Drinking from the firehose: After facing pressure from privacy groups, the U.K. government has released the terms of contracts it signed with big tech companies Palantir, Google, Microsoft, Amazon and British AI specialist Faculty, which gave them access to sensitive personal and health data. The contracts show Palantir charged only £1 for use of its Foundry data management software while Google offered “technical, advisory and other support” for free. Palantir has not commented on the contract. You can see the contracts here.

  • Twitter has started displaying fact-check labels on tweets that appear to incorrectly link 5G mobile technology to the spread of the coronavirus.
  • Google will show COVID-19-related travel restrictions on its Maps service.
  • Airbnb saw more nights booked locally for U.S. listings between May 17 and June 3 than the same period last year, and a similar boost in domestic travel globally.
  • Didi Chuxing, China’s biggest ride-hailing company, reported its ride-sharing orders have recovered to levels seen over the same period in 2019.
  • British Petroleum will cut 10,000 jobs due to the COVID-19 slump in oil demand.
  • Dunkin’ wants to hire 25,000 workers as the restaurant sector reopens; the coffee chain is also partnering with Southern New Hampshire University to offer employees an online college education.
  • U.S. e-commerce sales will increase by 18 per cent this year, due to the coronavirus, says eMarketer.
  • Employers are offering workers new job perks, including mental health and mindfulness services and digital fitness classes.
  • Forty-one per cent of Black-owned businesses in the U.S. shut down because of the COVID-19 lockdown.

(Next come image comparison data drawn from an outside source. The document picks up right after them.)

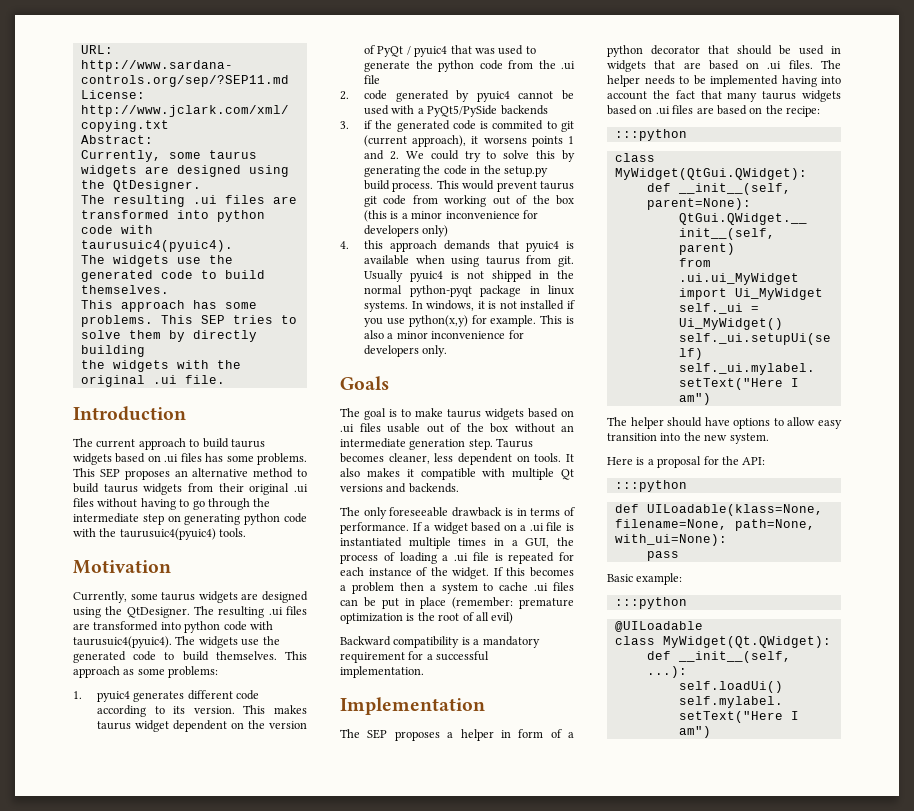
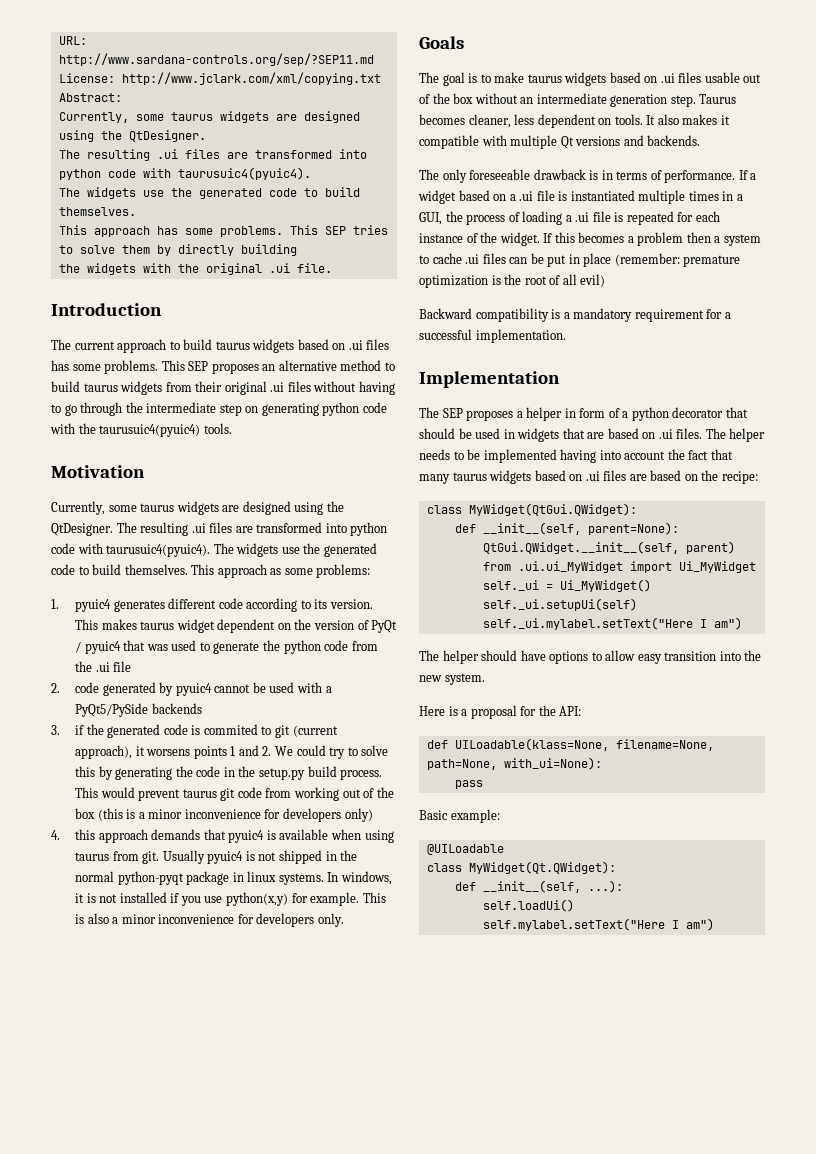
[614,129,687,141] // :::python -> (758, 477) none
[614,480,687,492] // :::python -> (582, 711) none
[614,597,687,609] // :::python -> (500, 816) none

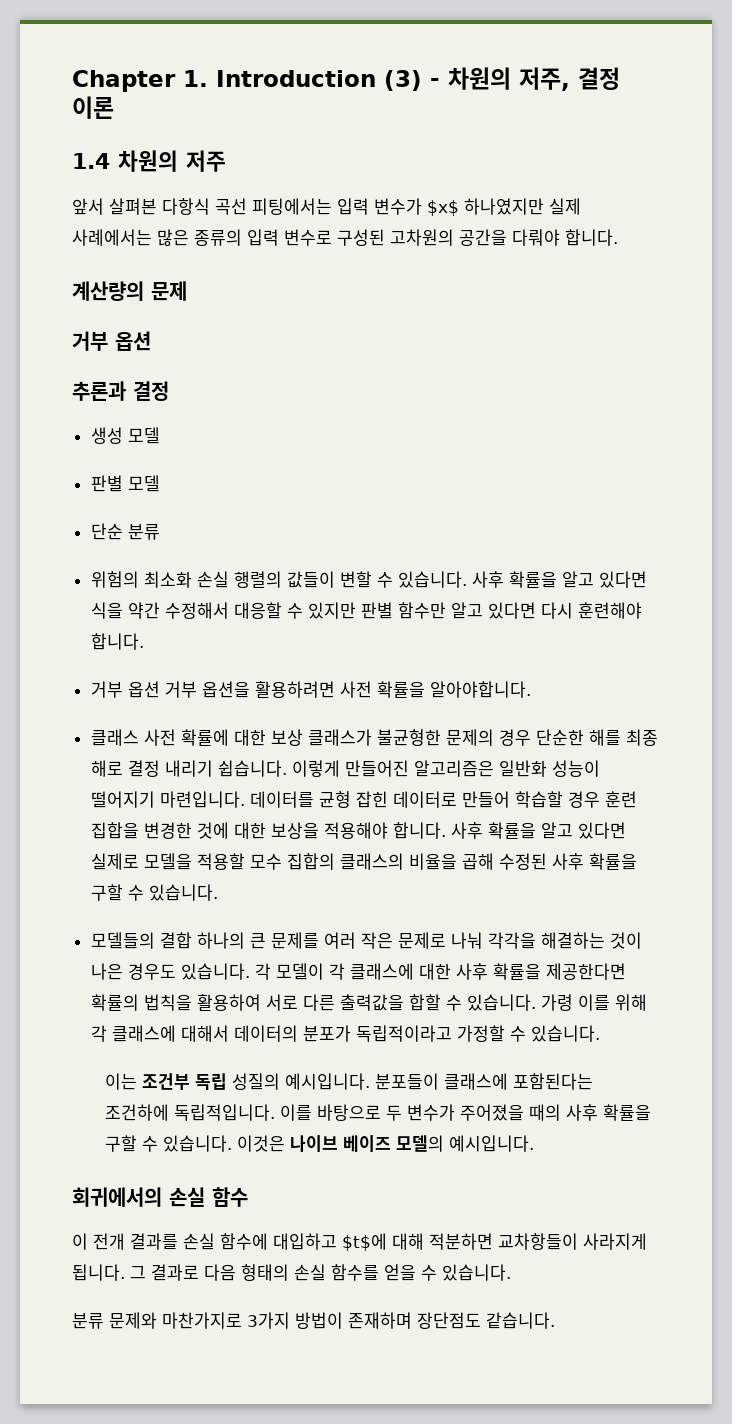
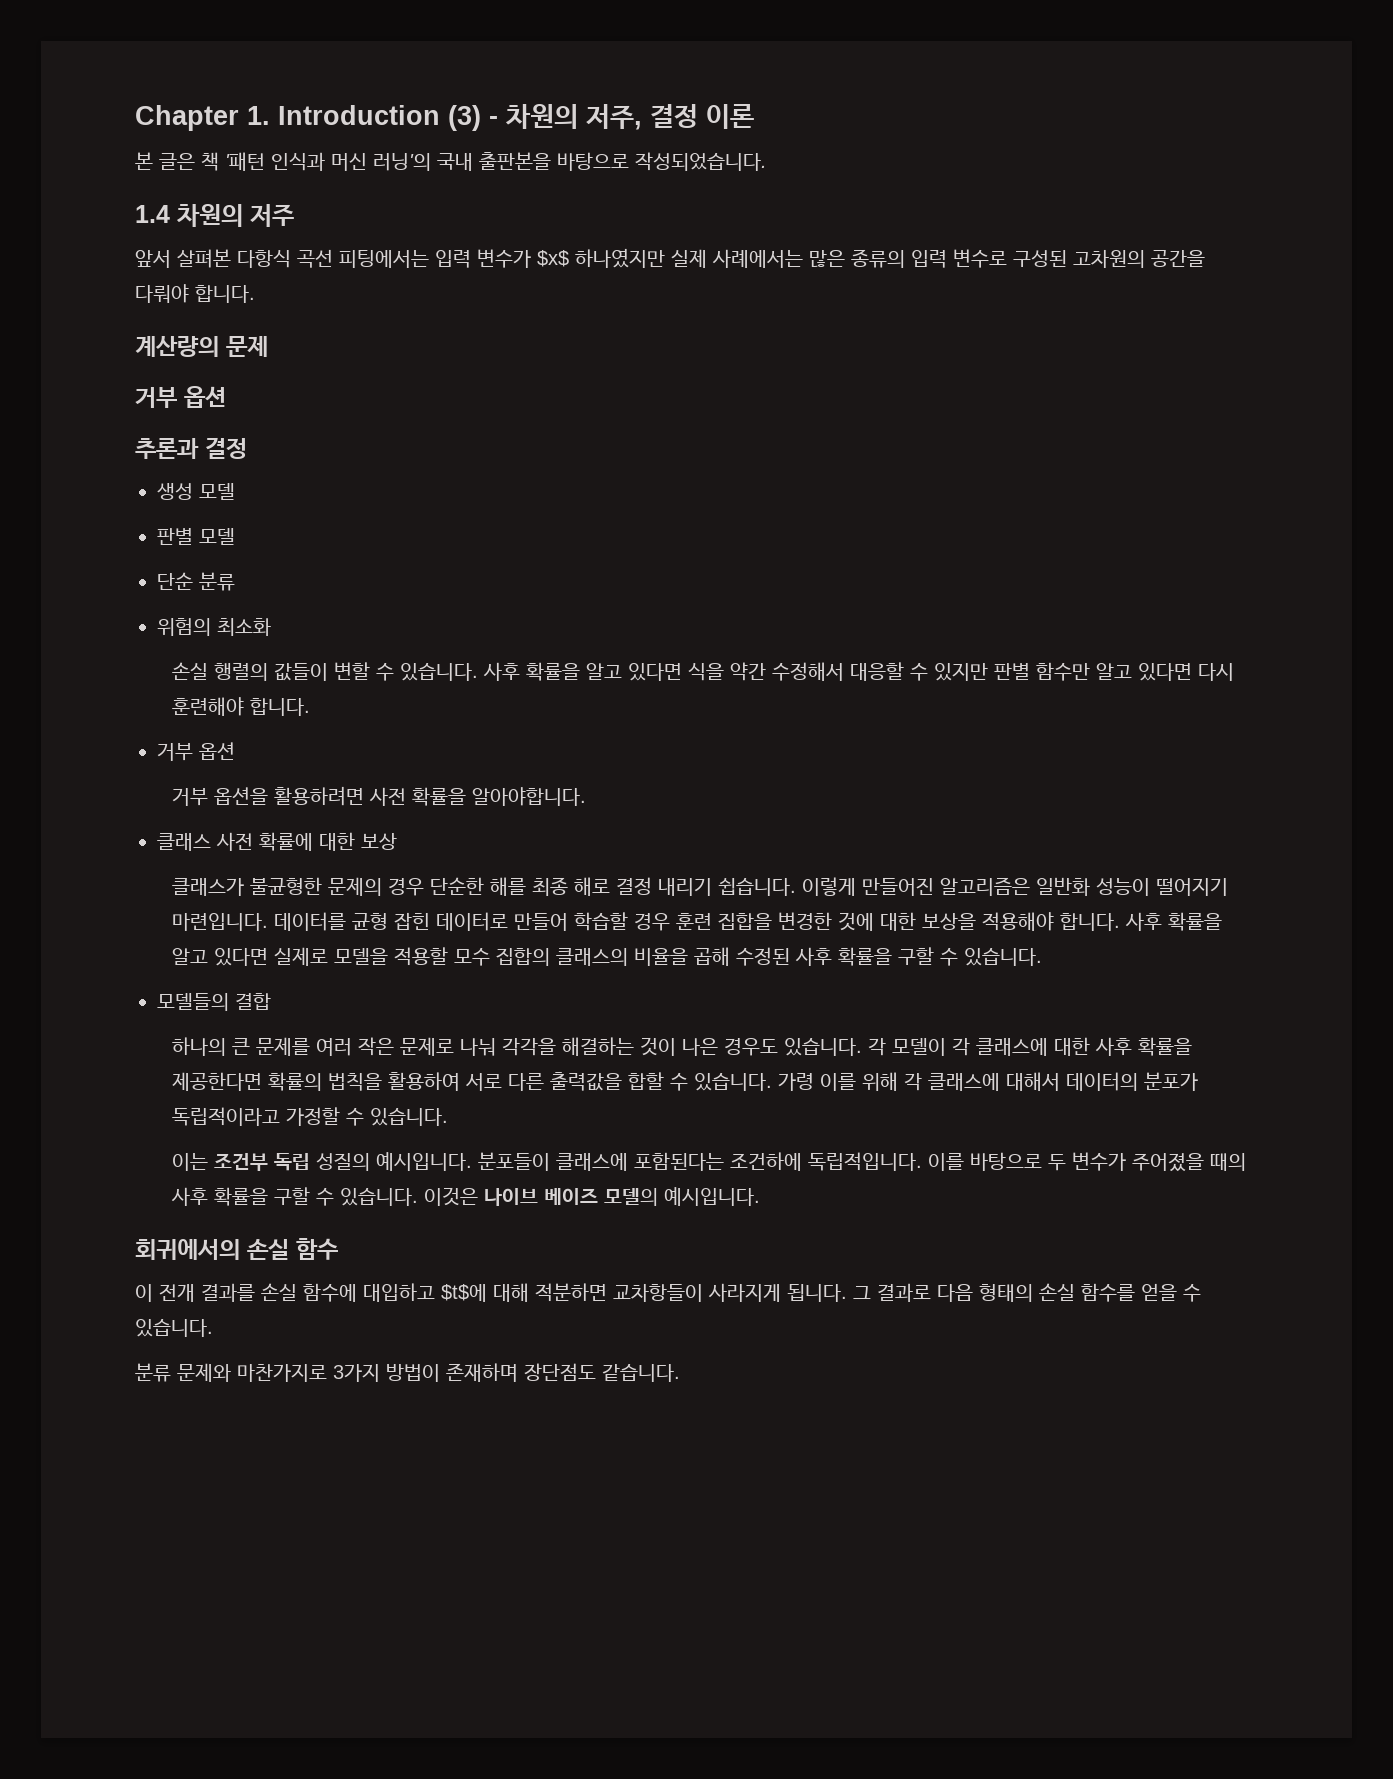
(114, 107) none -> [135,152,767,171] // 본 글은 책 '패턴 인식과 머신 러닝'의 국내 출판본을 바탕으로 작성되었습니다.
(192, 579) none -> (271, 627) //
(160, 689) none -> (235, 751) //
(303, 737) none -> (397, 841) //
(192, 940) none -> (271, 1001) //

Around the world: Prime Minister Jacinda Ardern “did a little dance” after New Zealand declared itself COVID-19-free. On Tuesday, Moscow will end restrictive measures including digital passes required for traveling around the city. The Philippines won’t reopen schools until a vaccine is available. Saudi Arabia’s virus cases have passed 100,000; the country is considering limiting numbers of attendees at the upcoming Hajj pilgrimage. Brazil has partly resumed publishing a running total of coronavirus deaths and infections after removing all data from the health ministry’s website over the weekend; the initial decision was decried a “statistical coup” and led to a nationwide uproar. Around 35 million stimulus cheques still need to be issued by the U.S. government. Growing amounts of “covid-waste”—masks and gloves—is threatening the world’s oceans.

“All-pet private jet”: A Mumbai-based cybersecurity researcher has organized a flight to reunite pets who were separated from their families because of lockdowns. So far, the flight’s passengers include one Golden Retriever, two Shih Tzus and a Lady Pheasant bird. 

* We’re emphasizing new cases, rather than running totals, because “flattening the curve” is when each day’s new cases are fewer than those of the previous day. The percentage increase is determined based on how today’s cases compare to a rolling seven-day prior average. Numbers may also vary based on countries’ individual testing capacity and reporting.